SEPTA’s Work on Market Street

Sandwiched between the work on the intersection of 32nd and Market and the construction on Drexel Square lies the construction site of SEPTA, which is working on the headhouses on Market Street at 31st Street. New headhouse structures will be first built at the SEPTA entrances under the rail bridge, including new elevators extending from the street to the mezzanine underneath as well as from mezzanine to the Market-Frankford Line. SEPTA has applied for a Federal TIGER grant to complete similar, but more extensive work at the 30th and Market street entrance as well as work at the underground portions of the station, including new lighting, finishes, elevators, stairwells and escalators. If SEPTA receives the grant, this work is expected to take approximately 24 months to complete.

JFK Boulevard Rehabilitations

For about a year, PennDot has been undertaking rehabilitation work on three structurally deficient bridges on JFK Boulevard over 21st, 22nd and 23rd streets. The ramp of JFK Boulevard over SEPTA’s own rehabilitation project in the area is expected to be worked on from 2021 to 2025.

30th Street Station Improvement Project

Amtrak is making great progress in its 30th Street Station District Plan Phase 1 Projects.

On the station itself, over half of the exterior masonry and window/door restoration work is finished. By late 2018, all work will be completed.

University City High School Site

The western side of Drexel’s University City Campus is also on the receiving end of some work. In 2014, the University and Wexford Science & Technology LLC, in a joint venture called Drexel University City Development, purchased a 14-acre site that formerly housed the University City High School, the Charles Drew Elementary School and The Walnut Center.

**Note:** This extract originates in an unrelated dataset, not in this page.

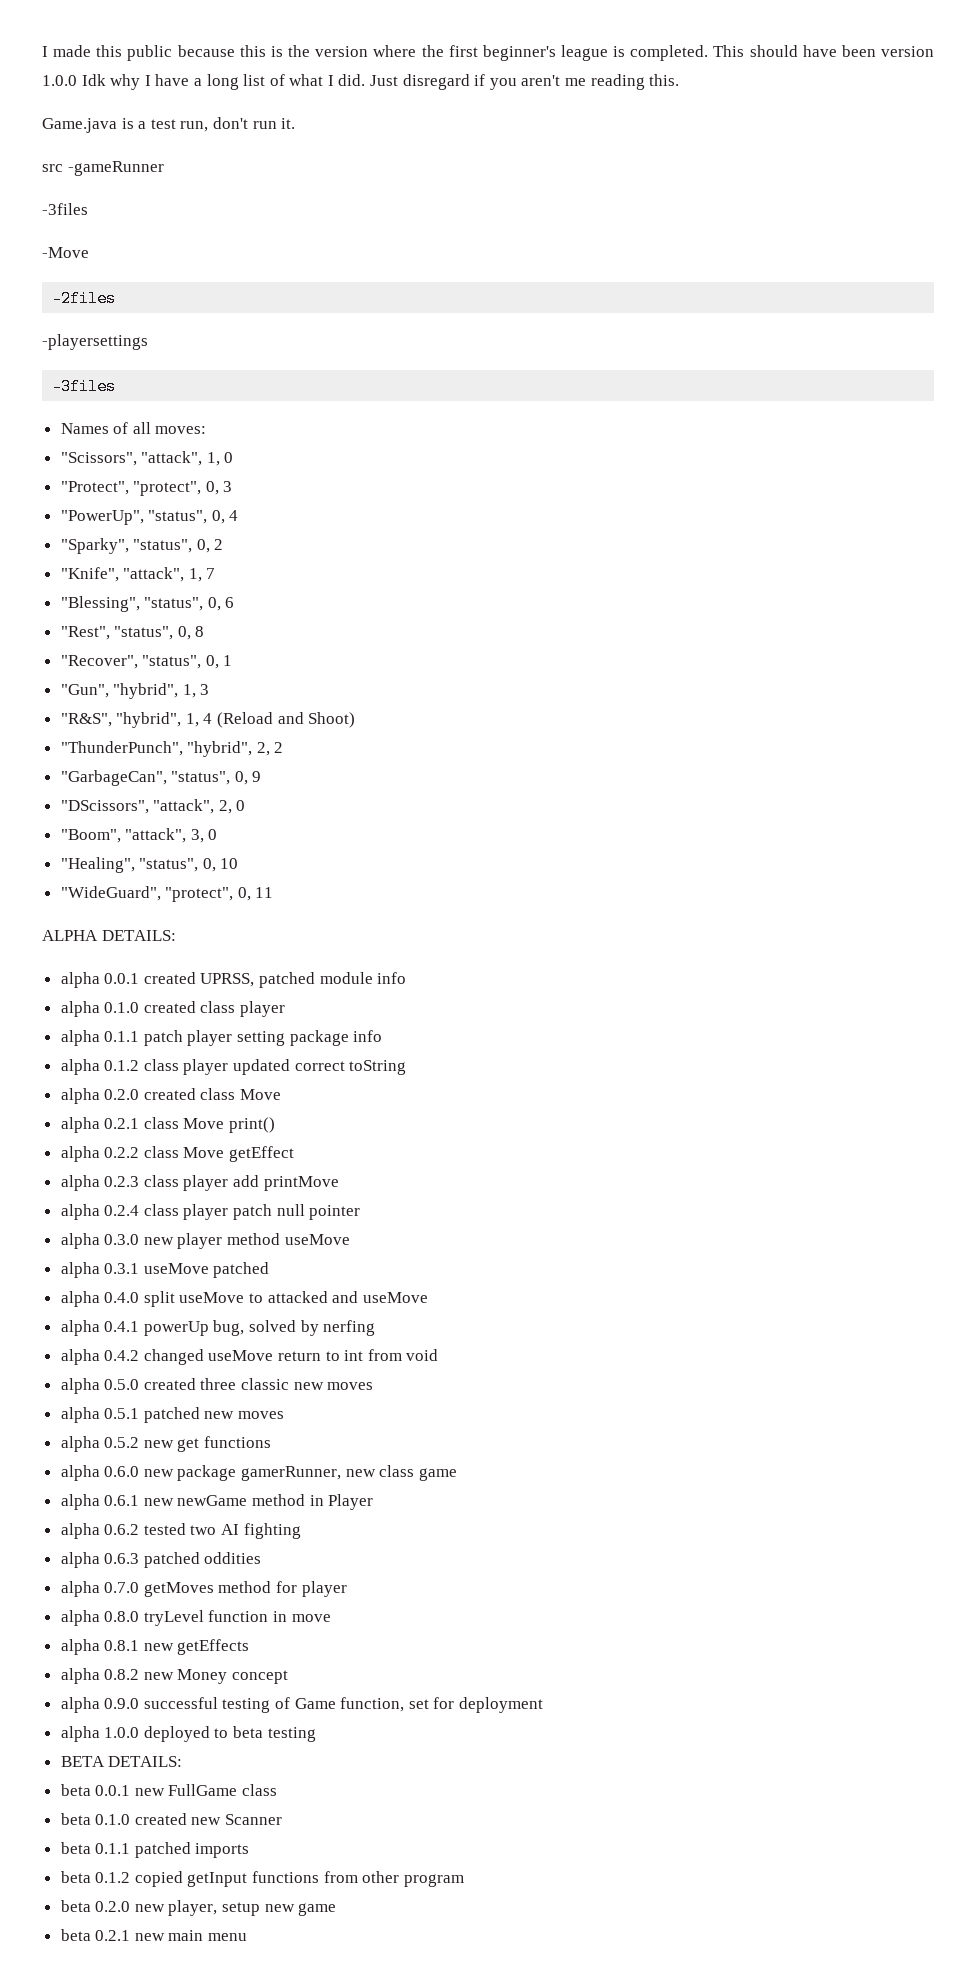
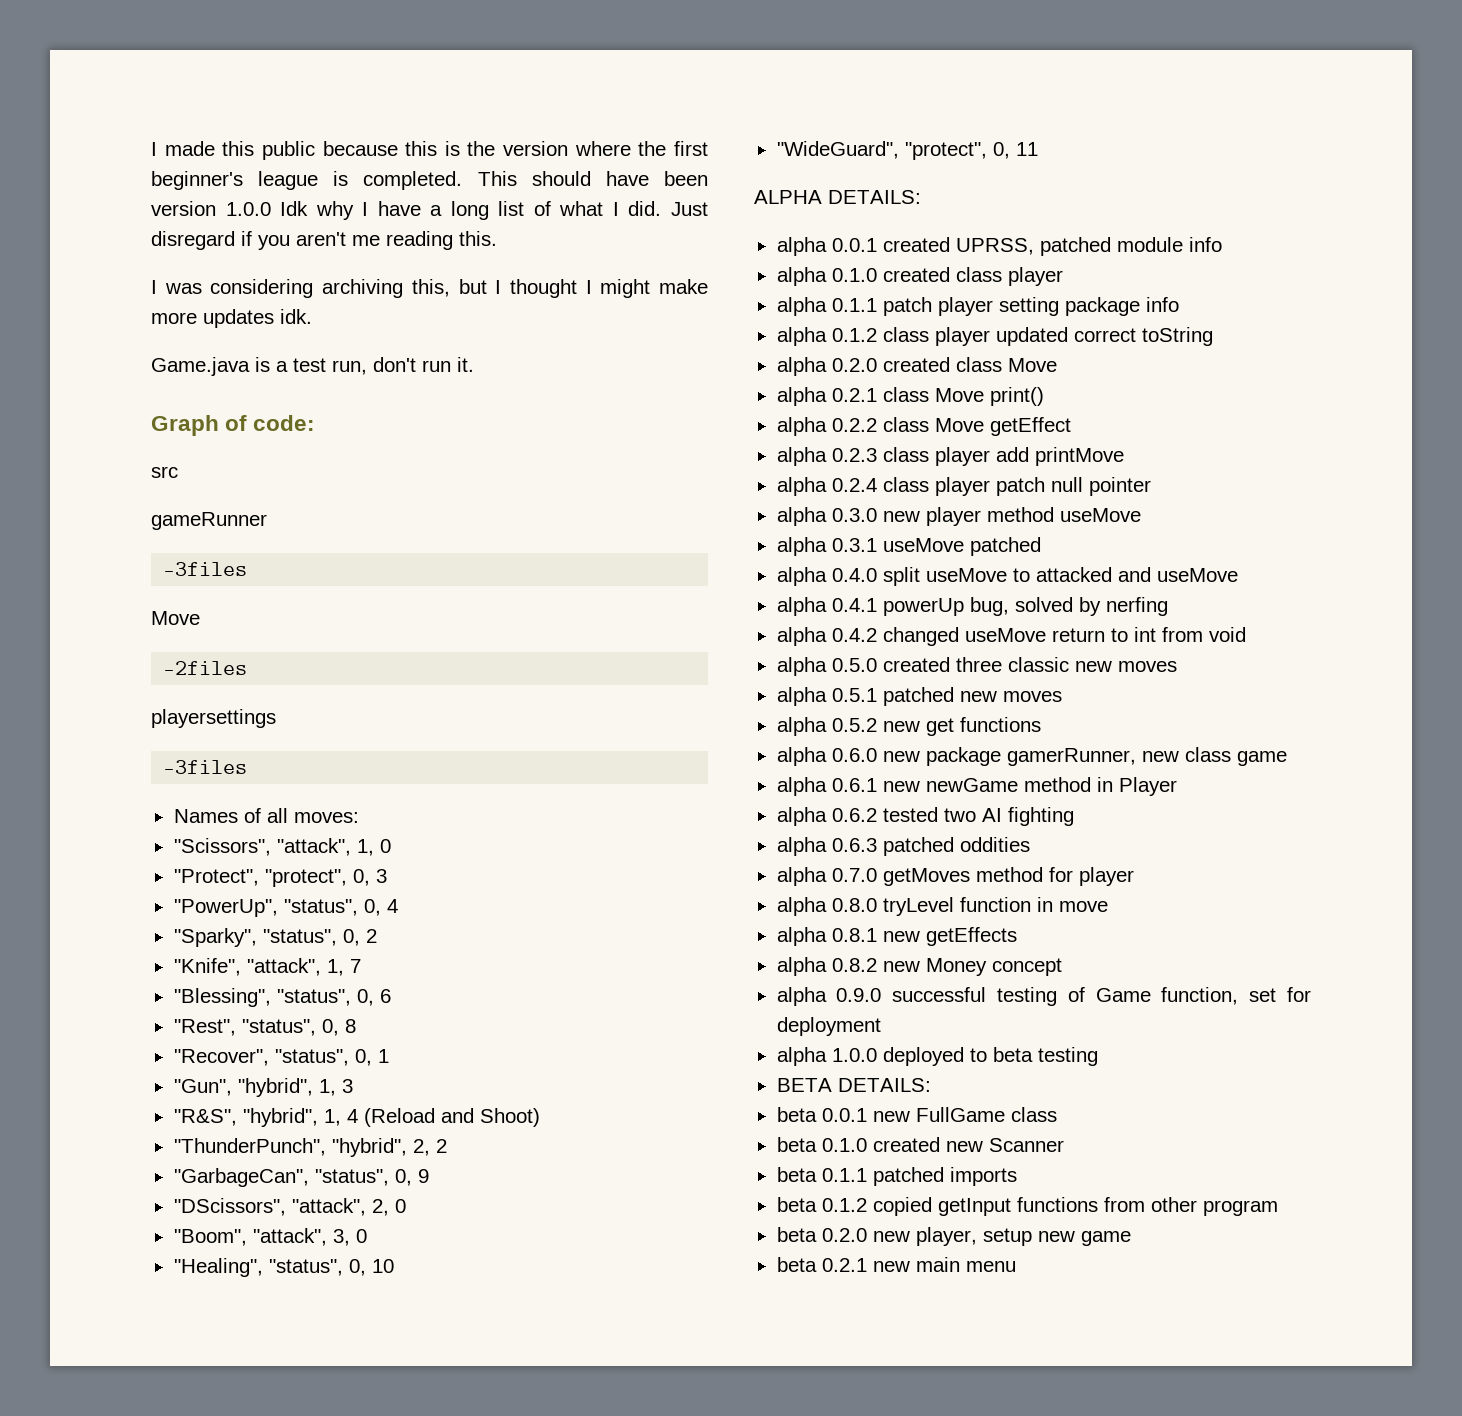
(680, 80) none -> [151,279,708,298] [151,309,312,328] // I was considering archiving this, but I thought I might make more updates idk.
(296, 123) none -> [151,415,316,436] // Graph of code:
[67,161,164,176] [42,203,88,215] [42,247,89,258] -gameRunner // -3files // -Move -> [151,512,267,530] [163,562,248,576] [151,611,200,625] // gameRunner // -3files // Move
[42,334,148,350] -playersettings -> [151,709,276,728] playersettings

Now, that site is being developed by Wexford as part of uCity Square, with commercial buildings and public space in the core of the property, and a residential project in the top northwest corner between Powelton Avenue and Lancaster Avenue on 38th Street. On Drexel’s portion of the site, the goal is to build a school facility that can house together Powel Elementary and Science Leadership Academy Middle School. In 2016, Science Leadership Academy Middle School (SLA-MS) opened with its first fifth-grade classes in temporary space in the Dornsife Center for Neighborhood Partnerships and sixth-grade classrooms were added there in the fall of 2017.

But before that can happen, work is being done to improve the street grid and infrastructure in that area. 37th Street is being rebuilt to connect to Lancaster Avenue and Powelton Avenue, Cuthbert Street is being rebuilt on 38th Street between Powelton Avenue and Market Street, and Warren Street is being extended to 38th Street.